We understand that not everyone can be a "subway hero" by leaping into the tracks and pulling someone out...but standing around taking video of a bloodied man in distress, while laughing about his predicament and adding your own dry commentary to the proceedings, isn't anything to be proud of. In the disturbing videos below, a disoriented man rolls around on the L train tracks after falling off the platform at the DeKalb Avenue station in Bushwick. Warning: the videos are very graphic, especially #3, when the disoriented man tries and fails several times to climb out of the tracks (and no one helps him up):
Update: The poster has removed the original three videos, but one Gothamist reader recorded the third (and longest/most graphic) video from his laptop screen using his iPod Touch. You can watch that below:
At the start of the first video, you can see an MTA worker rushing to get help, so we understand that the people in the video are waiting for authorities to come—as the main guy says, "Nah, I'm not jumping in those tracks girl, chill." In addition, the woman does try to talk to him, encouraging him to stay awake and not make any sudden movements, and the group does warn him repeatedly not to touch the third rail. But the moments when they are hysterically laughing (1:20 in the first video) at the situation is really not sitting well with us today.
We contacted the MTA to ask what they recommend people do in these types of situations, and they told us simply: "Immediately notify the station agent or other transit personnel on duty." On their website, it reads: "While you're waiting, please stand behind the yellow protective strip, away from the platform edge. No matter what situation arises, keep off the tracks. Tracks contain 600 volts of live electricity. If you drop something on the tracks, go to the station booth and tell the agent."
Update, August 23: The man who appeared to chuckle with his buddy while recording video of an intoxicated man rolling around on the subway tracks contacted us to expand on what isn't seen in the original videos, which he's since removed from YouTube. (One of the videos lives on because another YouTube user recorded it with his iPod Touch.) Two additional videos have been uploaded today showing the yesterday's documentarian helping an MTA worker get the inebriated victim up onto the platform. His friend declines to help because of all the blood.

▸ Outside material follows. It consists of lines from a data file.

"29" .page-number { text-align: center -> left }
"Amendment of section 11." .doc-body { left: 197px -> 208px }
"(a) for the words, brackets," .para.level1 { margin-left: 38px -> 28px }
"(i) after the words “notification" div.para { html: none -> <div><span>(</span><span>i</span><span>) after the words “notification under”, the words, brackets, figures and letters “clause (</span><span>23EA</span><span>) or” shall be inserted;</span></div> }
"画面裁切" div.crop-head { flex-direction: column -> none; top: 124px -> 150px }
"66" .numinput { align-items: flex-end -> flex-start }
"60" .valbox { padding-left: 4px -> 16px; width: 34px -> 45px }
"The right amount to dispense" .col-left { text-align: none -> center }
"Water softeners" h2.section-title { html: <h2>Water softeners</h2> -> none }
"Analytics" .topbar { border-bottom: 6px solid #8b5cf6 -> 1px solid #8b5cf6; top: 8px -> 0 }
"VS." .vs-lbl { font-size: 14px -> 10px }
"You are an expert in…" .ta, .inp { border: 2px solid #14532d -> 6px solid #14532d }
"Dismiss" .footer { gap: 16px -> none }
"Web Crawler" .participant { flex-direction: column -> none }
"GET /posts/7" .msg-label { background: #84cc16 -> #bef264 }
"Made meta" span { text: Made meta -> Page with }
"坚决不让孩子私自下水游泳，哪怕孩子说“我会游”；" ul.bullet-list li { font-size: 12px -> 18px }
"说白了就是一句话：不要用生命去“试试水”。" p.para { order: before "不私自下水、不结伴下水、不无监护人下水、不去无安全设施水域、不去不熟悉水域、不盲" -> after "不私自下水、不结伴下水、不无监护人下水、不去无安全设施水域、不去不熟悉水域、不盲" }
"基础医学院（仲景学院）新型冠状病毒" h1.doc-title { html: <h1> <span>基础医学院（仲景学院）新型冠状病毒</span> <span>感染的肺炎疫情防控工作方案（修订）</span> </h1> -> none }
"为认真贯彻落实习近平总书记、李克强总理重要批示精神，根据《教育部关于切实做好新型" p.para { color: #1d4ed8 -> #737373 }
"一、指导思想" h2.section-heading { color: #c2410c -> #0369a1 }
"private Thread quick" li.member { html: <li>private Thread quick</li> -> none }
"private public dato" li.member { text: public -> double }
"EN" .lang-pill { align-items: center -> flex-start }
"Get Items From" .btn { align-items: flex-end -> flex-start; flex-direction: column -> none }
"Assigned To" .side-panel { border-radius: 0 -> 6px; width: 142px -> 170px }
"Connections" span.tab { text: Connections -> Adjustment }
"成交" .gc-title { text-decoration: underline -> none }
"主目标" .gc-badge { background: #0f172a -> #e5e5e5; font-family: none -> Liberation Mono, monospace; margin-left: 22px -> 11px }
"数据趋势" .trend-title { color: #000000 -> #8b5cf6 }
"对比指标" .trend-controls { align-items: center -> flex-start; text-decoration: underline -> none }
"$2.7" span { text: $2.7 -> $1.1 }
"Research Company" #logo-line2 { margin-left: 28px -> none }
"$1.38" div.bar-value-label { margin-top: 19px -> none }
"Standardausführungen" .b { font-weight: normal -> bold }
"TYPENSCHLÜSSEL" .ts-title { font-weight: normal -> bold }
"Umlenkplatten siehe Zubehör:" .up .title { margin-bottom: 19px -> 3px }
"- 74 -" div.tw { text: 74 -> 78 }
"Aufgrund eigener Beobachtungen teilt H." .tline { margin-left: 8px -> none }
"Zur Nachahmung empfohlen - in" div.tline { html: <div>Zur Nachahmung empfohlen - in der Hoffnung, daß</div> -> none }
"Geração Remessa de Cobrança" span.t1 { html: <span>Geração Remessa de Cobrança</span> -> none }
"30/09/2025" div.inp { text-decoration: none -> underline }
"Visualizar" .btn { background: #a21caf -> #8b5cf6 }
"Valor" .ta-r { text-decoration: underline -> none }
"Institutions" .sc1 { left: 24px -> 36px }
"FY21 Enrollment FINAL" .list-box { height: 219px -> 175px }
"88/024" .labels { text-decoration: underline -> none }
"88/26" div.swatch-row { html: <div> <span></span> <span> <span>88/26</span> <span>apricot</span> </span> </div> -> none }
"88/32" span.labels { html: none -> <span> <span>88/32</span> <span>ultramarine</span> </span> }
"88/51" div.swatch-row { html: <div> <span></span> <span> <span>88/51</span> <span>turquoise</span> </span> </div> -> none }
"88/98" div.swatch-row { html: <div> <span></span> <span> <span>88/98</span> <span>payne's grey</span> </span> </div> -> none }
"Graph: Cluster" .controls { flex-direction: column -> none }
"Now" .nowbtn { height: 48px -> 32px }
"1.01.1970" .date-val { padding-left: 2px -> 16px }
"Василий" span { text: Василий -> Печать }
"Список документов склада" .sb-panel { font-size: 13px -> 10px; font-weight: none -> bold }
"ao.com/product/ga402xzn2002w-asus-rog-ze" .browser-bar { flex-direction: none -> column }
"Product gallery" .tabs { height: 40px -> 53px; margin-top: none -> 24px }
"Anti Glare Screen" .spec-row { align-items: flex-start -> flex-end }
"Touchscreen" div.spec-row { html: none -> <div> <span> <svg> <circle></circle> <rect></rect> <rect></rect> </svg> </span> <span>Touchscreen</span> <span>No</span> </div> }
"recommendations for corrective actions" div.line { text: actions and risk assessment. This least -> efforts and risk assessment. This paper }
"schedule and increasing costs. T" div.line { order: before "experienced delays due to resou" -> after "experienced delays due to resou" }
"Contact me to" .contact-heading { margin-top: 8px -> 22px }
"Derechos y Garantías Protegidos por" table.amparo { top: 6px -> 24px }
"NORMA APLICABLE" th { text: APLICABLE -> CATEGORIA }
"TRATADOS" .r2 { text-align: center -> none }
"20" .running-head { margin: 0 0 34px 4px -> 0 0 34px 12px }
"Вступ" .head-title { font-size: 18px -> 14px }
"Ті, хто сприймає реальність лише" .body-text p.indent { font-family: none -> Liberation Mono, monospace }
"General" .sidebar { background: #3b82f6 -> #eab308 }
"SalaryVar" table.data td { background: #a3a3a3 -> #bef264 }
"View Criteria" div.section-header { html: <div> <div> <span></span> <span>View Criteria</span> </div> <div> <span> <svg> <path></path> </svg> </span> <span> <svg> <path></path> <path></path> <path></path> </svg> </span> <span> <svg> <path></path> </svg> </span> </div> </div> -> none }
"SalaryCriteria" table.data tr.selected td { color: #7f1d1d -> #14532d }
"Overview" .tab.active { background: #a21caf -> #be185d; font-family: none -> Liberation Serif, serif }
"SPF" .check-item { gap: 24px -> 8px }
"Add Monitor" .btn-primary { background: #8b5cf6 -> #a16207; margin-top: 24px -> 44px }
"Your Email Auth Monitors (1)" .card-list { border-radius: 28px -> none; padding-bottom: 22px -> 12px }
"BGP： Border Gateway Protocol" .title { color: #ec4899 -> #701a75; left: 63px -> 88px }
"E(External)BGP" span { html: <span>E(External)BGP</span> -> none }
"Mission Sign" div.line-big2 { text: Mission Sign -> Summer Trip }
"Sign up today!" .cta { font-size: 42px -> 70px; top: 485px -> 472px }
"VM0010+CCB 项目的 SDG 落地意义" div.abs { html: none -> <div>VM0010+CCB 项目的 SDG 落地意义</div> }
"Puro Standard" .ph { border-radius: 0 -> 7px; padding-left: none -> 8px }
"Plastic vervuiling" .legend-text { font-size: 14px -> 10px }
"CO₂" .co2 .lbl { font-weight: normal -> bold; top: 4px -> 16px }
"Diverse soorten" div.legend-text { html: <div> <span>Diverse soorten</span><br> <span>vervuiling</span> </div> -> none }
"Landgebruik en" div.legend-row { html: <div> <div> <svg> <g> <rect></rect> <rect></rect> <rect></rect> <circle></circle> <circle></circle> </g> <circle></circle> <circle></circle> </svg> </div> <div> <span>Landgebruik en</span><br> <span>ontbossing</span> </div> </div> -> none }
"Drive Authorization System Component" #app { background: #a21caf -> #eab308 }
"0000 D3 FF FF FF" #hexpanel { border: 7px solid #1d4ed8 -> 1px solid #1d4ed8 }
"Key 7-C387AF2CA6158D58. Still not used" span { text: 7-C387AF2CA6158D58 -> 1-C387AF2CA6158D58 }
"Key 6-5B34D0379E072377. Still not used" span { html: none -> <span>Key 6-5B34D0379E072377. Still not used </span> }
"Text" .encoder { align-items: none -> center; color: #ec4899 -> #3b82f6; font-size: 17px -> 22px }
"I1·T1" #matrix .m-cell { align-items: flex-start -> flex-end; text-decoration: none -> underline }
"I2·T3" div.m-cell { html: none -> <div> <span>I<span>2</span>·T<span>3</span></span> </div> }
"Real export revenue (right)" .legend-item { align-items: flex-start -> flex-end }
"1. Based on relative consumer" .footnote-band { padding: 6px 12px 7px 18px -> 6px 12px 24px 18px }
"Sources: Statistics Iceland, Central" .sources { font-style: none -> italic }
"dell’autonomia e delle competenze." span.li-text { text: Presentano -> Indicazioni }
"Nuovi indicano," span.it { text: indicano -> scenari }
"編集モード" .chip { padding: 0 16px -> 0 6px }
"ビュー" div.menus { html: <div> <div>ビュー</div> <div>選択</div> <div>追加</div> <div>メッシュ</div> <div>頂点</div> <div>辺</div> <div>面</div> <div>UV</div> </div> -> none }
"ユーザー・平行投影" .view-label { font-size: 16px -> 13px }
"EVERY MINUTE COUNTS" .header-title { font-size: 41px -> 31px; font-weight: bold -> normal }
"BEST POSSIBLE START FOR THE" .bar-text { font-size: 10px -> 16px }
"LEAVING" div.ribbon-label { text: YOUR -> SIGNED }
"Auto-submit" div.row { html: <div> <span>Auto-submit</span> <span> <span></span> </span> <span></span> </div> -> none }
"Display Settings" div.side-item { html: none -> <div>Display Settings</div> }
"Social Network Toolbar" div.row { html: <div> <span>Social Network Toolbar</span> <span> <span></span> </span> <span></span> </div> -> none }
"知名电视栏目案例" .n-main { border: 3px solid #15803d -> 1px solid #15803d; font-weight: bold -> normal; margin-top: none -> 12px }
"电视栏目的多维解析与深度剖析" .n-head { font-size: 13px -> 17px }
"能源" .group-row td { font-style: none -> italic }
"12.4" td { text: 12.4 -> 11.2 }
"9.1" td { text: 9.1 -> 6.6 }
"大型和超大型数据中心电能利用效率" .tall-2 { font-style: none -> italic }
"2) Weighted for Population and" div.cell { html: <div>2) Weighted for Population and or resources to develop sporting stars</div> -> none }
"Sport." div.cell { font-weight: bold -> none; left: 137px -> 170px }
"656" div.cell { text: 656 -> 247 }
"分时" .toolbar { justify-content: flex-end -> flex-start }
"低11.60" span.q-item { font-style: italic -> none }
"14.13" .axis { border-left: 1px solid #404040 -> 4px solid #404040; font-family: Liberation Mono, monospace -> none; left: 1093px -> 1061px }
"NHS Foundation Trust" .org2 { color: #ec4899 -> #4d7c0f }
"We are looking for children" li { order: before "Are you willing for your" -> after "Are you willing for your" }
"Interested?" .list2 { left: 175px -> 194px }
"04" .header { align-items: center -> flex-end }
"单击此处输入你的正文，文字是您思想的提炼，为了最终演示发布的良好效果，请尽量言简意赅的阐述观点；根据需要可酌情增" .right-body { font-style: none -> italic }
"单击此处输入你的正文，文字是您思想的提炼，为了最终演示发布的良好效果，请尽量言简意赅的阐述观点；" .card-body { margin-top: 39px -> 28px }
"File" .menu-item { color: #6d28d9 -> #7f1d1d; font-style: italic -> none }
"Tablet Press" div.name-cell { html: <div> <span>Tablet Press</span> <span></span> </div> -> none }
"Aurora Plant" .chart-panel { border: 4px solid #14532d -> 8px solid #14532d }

Speaking on condition of anonymity, the person who took the first videos tells us he was outside the Dekalb Avenue L train subway station when he heard a woman screaming, and he and a friend dropped their bikes and went downstairs to investigate. He says that when they saw the man (who was apparently very drunk and peeing on the tracks) rolling around on the tracks, he alerted the token booth agent, and was instructed not to jump down into the tracks until the electricity to the third rail was cut and the control center was notified. While waiting for EMTs to arrive, he videotaped the injured man because, he tells us, "Everyone records on their phones. Look at World Star Hip Hop, they have way worse videos of people getting beat up. But your article made it seem like we didn't do anything."
Here are two videos showing the injured man finally getting rescued. He also says that he helped the MTA workers when the injured man was lifted onto the platform and hopes the he's doing better.